I wonder what possibly could go wrong here.

I'd expect the processes to be limited e.g. by CPU count.

To temporarily fix the issue, I disabled RabbitMQ as broker and reverted to redis.

Is this a known issue? If not, how can I contribute to help fixing the problem?

Best regards,
Bernhard
User avatar
rosarior
Developer
Developer
Posts: 624
Joined: Tue Aug 21, 2018 3:28 am
Location: Puerto Rico
Contact:

Re: Version 3.5 with RabbitMQ = Hundreds of Processes, OOM Killer

Post by rosarior »

Thanks for the report.

This is not a know issue.

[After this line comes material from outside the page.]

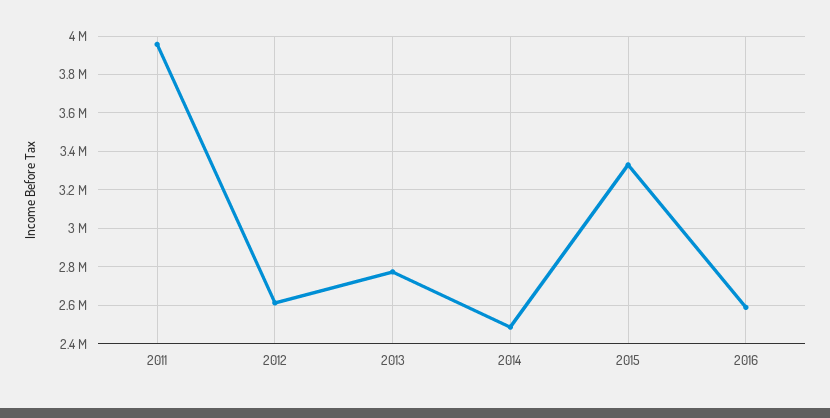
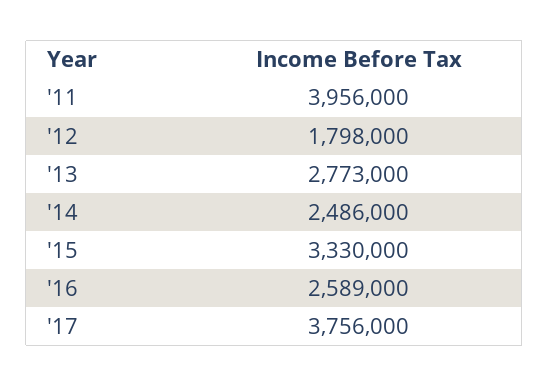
2012: 2600000 -> 1798000
'17: none -> 3756000

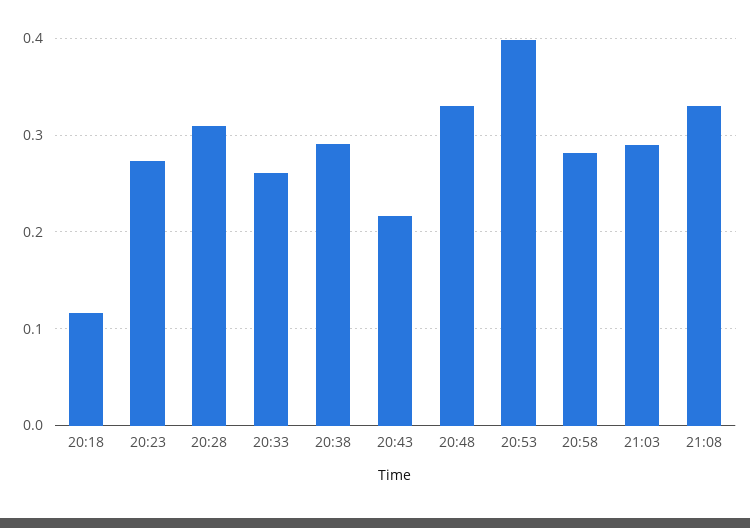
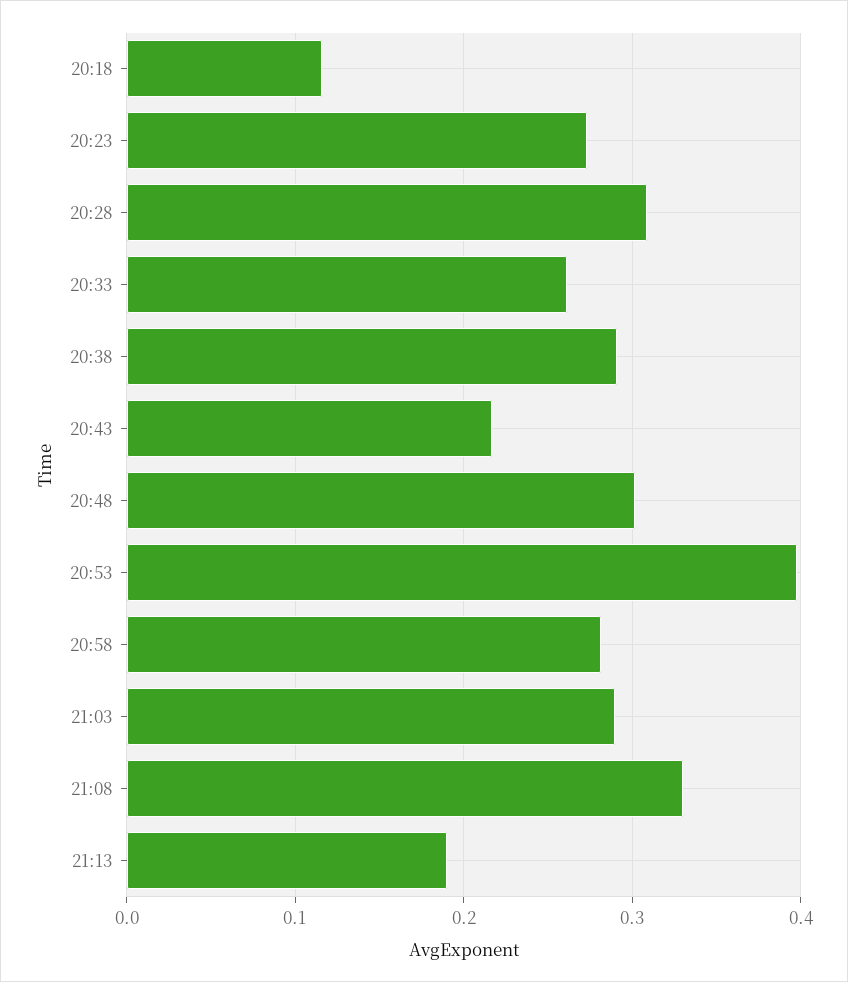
20:48: 0.33 -> 0.3
21:13: none -> 0.19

We have not seen this behavior on any other installation so far.
I'd expect the processes to be limited e.g. by CPU count.
Under normal supervisor the concurrency is set for all workers to 1.

Under Docker, supervisor is set default and only limited for the slow worker. This worker handles the OCR and other heavy, long lived tasks. It will have only one process at a time.

Worker left to default concurrency will launch a number processes that equals to the number of CPU cores. This means that as many as 8 Libre Office instances would be launched at a time. 4 for the preview engine handled by the fast worker and 4 for the content extraction by the medium worker.
-c, --concurrency <concurrency>

Number of child processes processing the queue. The default is the number of CPUs availableon your system.
This logic has remained the same since version 3.4, which means the issue is somewhere else.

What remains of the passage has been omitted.